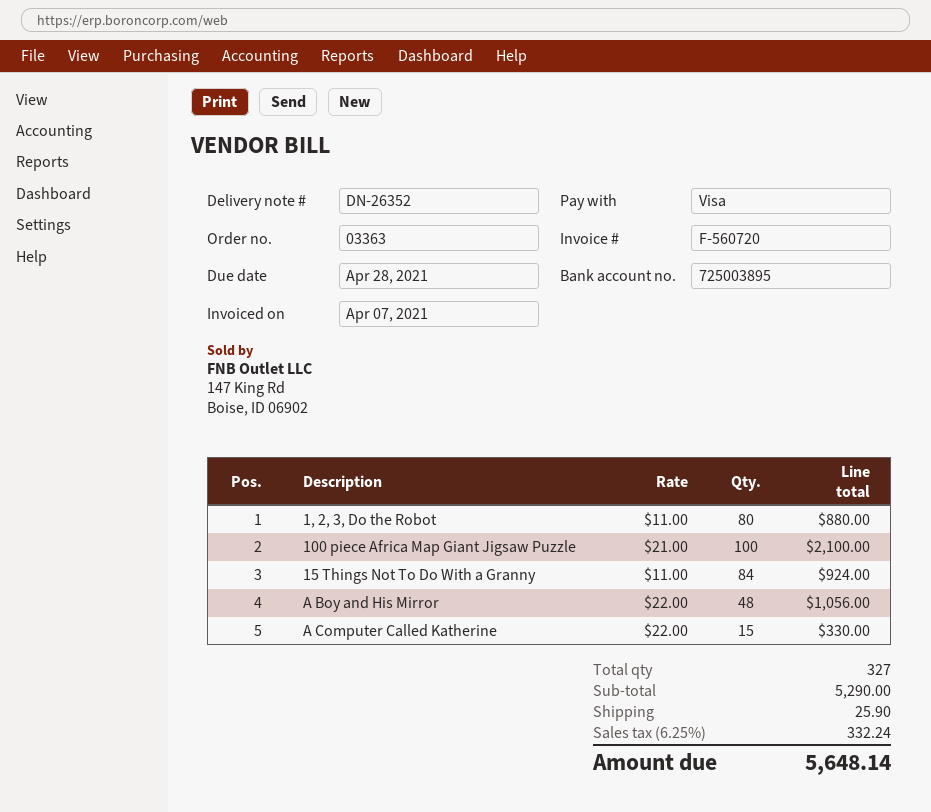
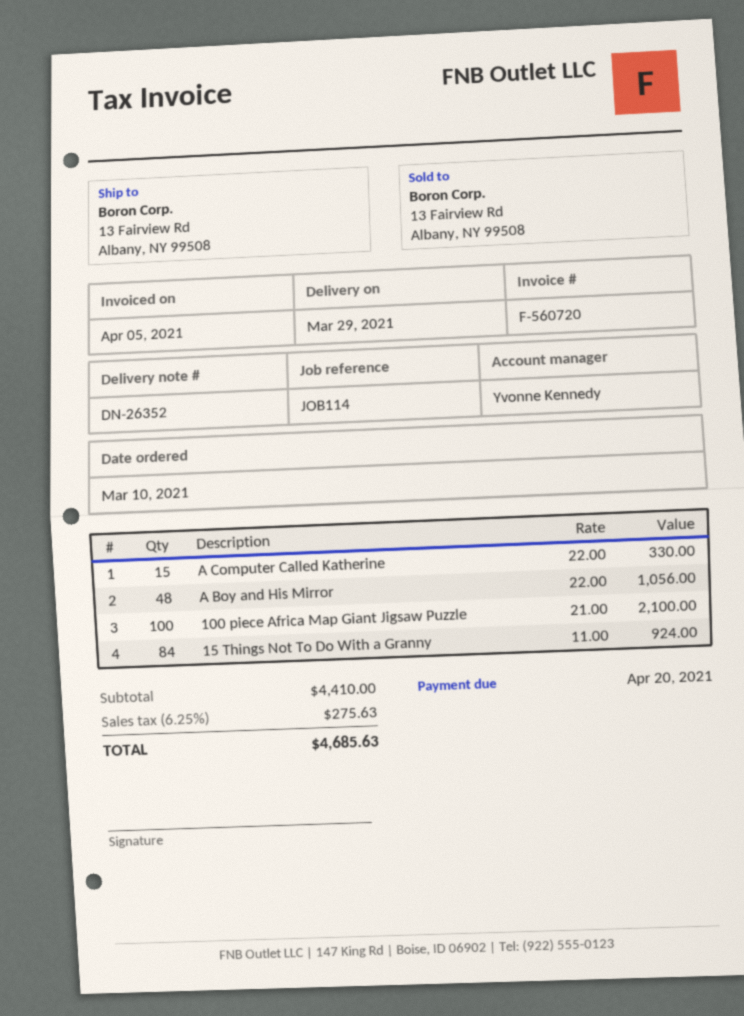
invoice date: 2021-04-07 -> 2021-04-05
due date: 2021-04-28 -> 2021-04-20
1, 2, 3, Do the Robot: 80 x 11.00 = 880.00 -> none
subtotal: 5290.00 -> 4410.00
shipping: 25.90 -> none
tax: 6.25% = 332.24 -> 6.25% = 275.63
total: 5648.14 -> 4685.63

Your task → In the material above, find each line containing the word "none" and copy it.

Exercise result →
1, 2, 3, Do the Robot: 80 x 11.00 = 880.00 -> none
shipping: 25.90 -> none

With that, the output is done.